Tata Amaral é uma diretora que compõe seu cinema em duetos trágicos e não tem medo de que esta seja uma música que precisa encontrar ouvidos atentos. Ela requer de seus espectadores, em primeiro lugar, coragem - a palavra que tem a dizer é dura e nem todo mundo quer ouvir. Foi assim em seu primeiro filme, Um Céu de Estrelas (96), um retrato claustrofóbico da paixão doentia entre uma cabeleireira (Leona Cavalli) e um desempregado (Paulo Vespúcio). Neste seu segundo trabalho, a história é centrada nas razões de uma mulher, Selma (Laura Cardoso), uma enfermeira que foi mãe tardia e, aposentada, vive para cuidar do filho de 20 anos, Raí (Fransérgio Araújo). Um pequeno círculo familiar em que a tragédia se instala com a naturalidade e a violência de um vírus.
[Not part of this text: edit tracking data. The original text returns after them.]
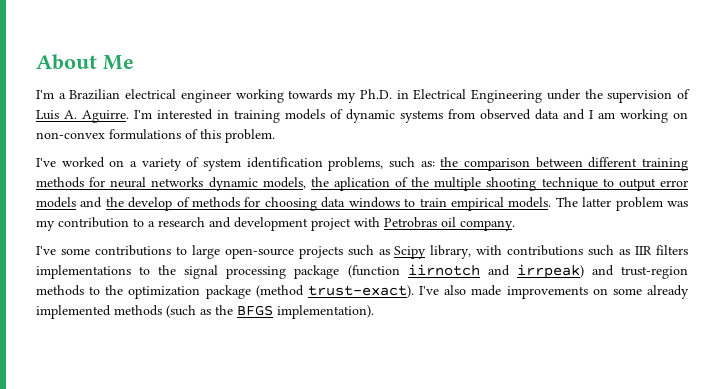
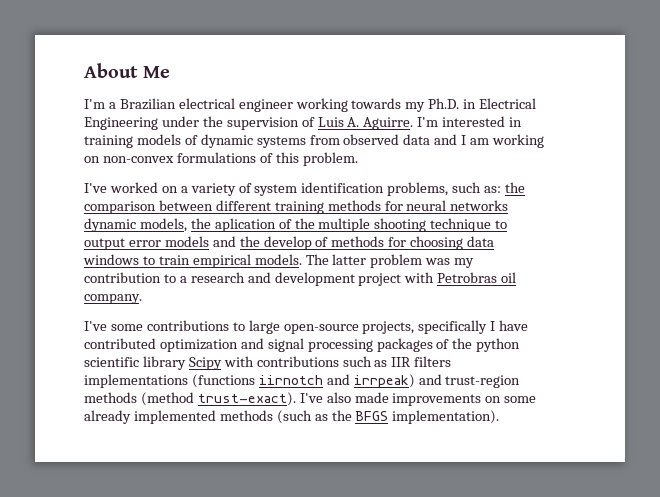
- I've some contributions to large open-source projects such as Scipy library, with contributions such as IIR filters implementations to the signal processing package (function iirnotch and irrpeak) and trust-region methods to the optimization package (method trust-exact).
+ I've some contributions to large open-source projects, specifically I have contributed optimization and signal processing packages of the python scientific library Scipy with contributions such as IIR filters implementations (functions iirnotch and irrpeak) and trust-region methods (method trust-exact).

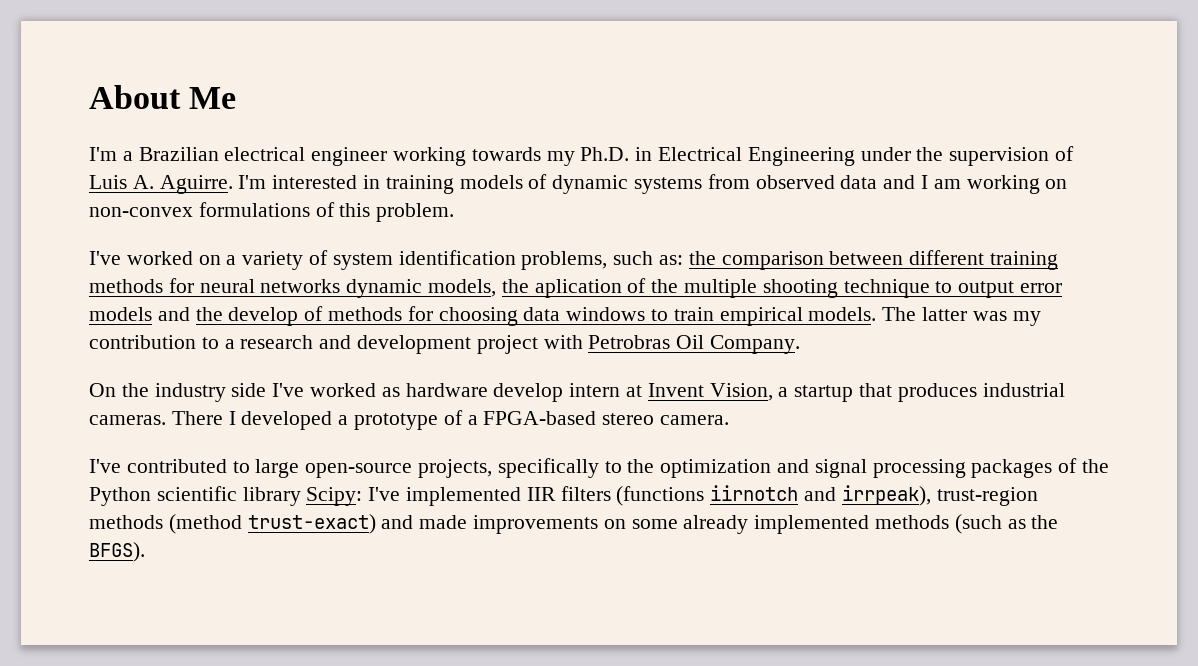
- The latter problem was my contribution to a research and development project with Petrobras oil company.
- I've some contributions to large open-source projects, specifically I have contributed optimization and signal processing packages of the python scientific library Scipy with contributions such as IIR filters implementations (functions iirnotch and irrpeak) and trust-region methods (method trust-exact). I've also made improvements on some already implemented methods (such as the BFGS implementation).
+ The latter was my contribution to a research and development project with Petrobras Oil Company.
+ On the industry side I've worked as hardware develop intern at Invent Vision, a startup that produces industrial cameras. There I developed a prototype of a FPGA-based stereo camera.
+ I've contributed to large open-source projects, specifically to the optimization and signal processing packages of the Python scientific library Scipy: I've implemented IIR filters (functions iirnotch and irrpeak), trust-region methods (method trust-exact) and made improvements on some already implemented methods (such as the BFGS).

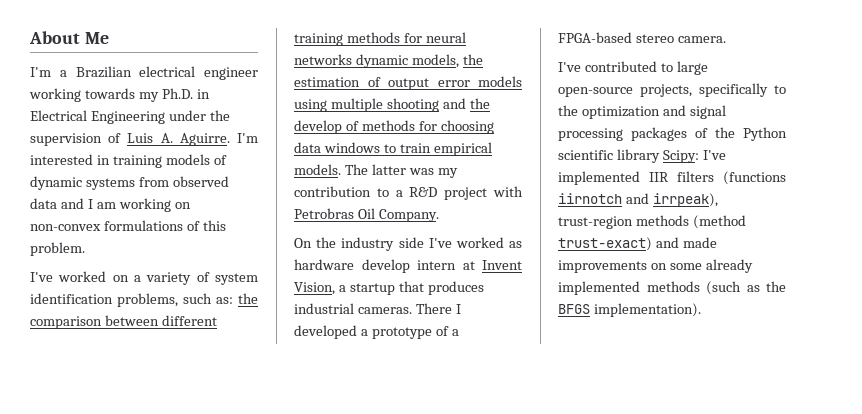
- I've worked on a variety of system identification problems, such as: the comparison between different training methods for neural networks dynamic models, the aplication of the multiple shooting technique to output error models and the develop of methods for choosing data windows to train empirical models.
+ I've worked on a variety of system identification problems, such as: the comparison between different training methods for neural networks dynamic models, the estimation of output error models using multiple shooting and the develop of methods for choosing data windows to train empirical models.
- The latter was my contribution to a research and development project with Petrobras Oil Company.
+ The latter was my contribution to a R&D project with Petrobras Oil Company.
- I've contributed to large open-source projects, specifically to the optimization and signal processing packages of the Python scientific library Scipy: I've implemented IIR filters (functions iirnotch and irrpeak), trust-region methods (method trust-exact) and made improvements on some already implemented methods (such as the BFGS).
+ I've contributed to large open-source projects, specifically to the optimization and signal processing packages of the Python scientific library Scipy: I've implemented IIR filters (functions iirnotch and irrpeak), trust-region methods (method trust-exact) and made improvements on some already implemented methods (such as the BFGS implementation).

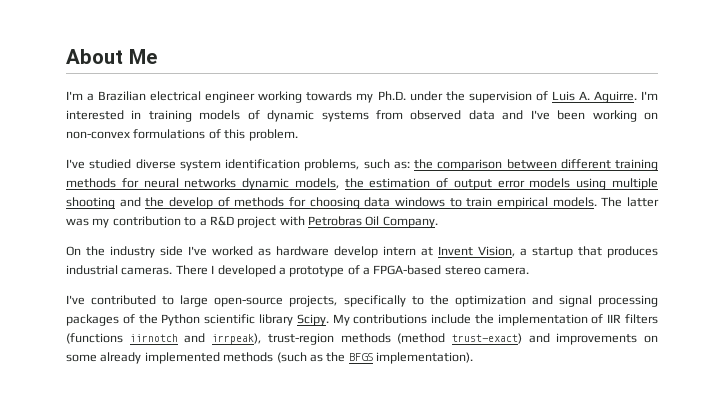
- I'm a Brazilian electrical engineer working towards my Ph.D. in Electrical Engineering under the supervision of Luis A. Aguirre.
+ I'm a Brazilian electrical engineer working towards my Ph.D. under the supervision of Luis A. Aguirre.
- I'm interested in training models of dynamic systems from observed data and I am working on non-convex formulations of this problem.
+ I'm interested in training models of dynamic systems from observed data and I've been working on non-convex formulations of this problem.
- I've worked on a variety of system identification problems, such as: the comparison between different training methods for neural networks dynamic models, the estimation of output error models using multiple shooting and the develop of methods for choosing data windows to train empirical models.
+ I've studied diverse system identification problems, such as: the comparison between different training methods for neural networks dynamic models, the estimation of output error models using multiple shooting and the develop of methods for choosing data windows to train empirical models.
- I've contributed to large open-source projects, specifically to the optimization and signal processing packages of the Python scientific library Scipy: I've implemented IIR filters (functions iirnotch and irrpeak), trust-region methods (method trust-exact) and made improvements on some already implemented methods (such as the BFGS implementation).
+ I've contributed to large open-source projects, specifically to the optimization and signal processing packages of the Python scientific library Scipy. My contributions include the implementation of IIR filters (functions iirnotch and irrpeak), trust-region methods (method trust-exact) and improvements on some already implemented methods (such as the BFGS implementation).

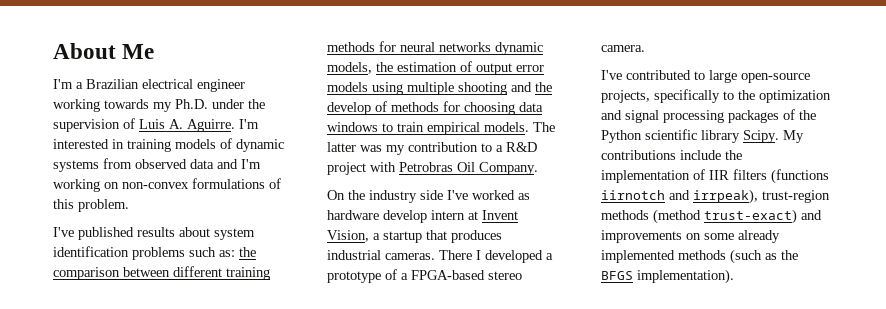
- I'm interested in training models of dynamic systems from observed data and I've been working on non-convex formulations of this problem.
+ I'm interested in training models of dynamic systems from observed data and I'm working on non-convex formulations of this problem.
- I've studied diverse system identification problems, such as: the comparison between different training methods for neural networks dynamic models, the estimation of output error models using multiple shooting and the develop of methods for choosing data windows to train empirical models.
+ I've published results about system identification problems such as: the comparison between different training methods for neural networks dynamic models, the estimation of output error models using multiple shooting and the develop of methods for choosing data windows to train empirical models.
O ambiente da casa de classe média baixa, no bairro paulistano da Lapa, no início, é acolhedor como um ninho. A mesa do café comporta uma toalha limpa e passada, pão fresquinho, margarina fora da geladeira, café com leite quente derramado na xícara no momento exato da chegada de Raí. Este casulo cuidadosamente tecido por Selma em torno do filho é uma muralha também para ela. Selma vê Raí através de um véu, como um menino que precisa de toda a proteção, mas também como um homem que ela não tem mais há muito tempo. Raí faz o jogo da sedução. Banca o menino com cara de namorado, enternece o tom da voz e adia sempre a procura de um emprego incerto nos anúncios de jornal.

A desarrumação gradativa da mesa do café, onde Raí pára cada vez mais rápido, é um sinal da desagregação desta pequena ordem familiar. O rapaz tem uma vida dupla, de que a mãe sequer desconfia. Passa cada vez mais tempo fora de casa, até à noite. Um dia, aparece com um colega ferido, pedindo socorro à mãe.

Cineasta intensa, Tata capricha no retrato dos detalhes, estica este cordão umbilical entre Selma e Raí ao ponto da ruptura. Quanto mais vê deste novo filho que tem pela frente, menos a mãe entende. No seu universo emocional, não cabe a realidade de quem saiu do seu ventre e tomou rumos de que ela nem sequer suspeitaria. Desta trama minimalista, compõe-se um filme autoral, capaz de suscitar muitas leituras. Uma viagem em que o proveito, para o espectador, só vem pela entrega total.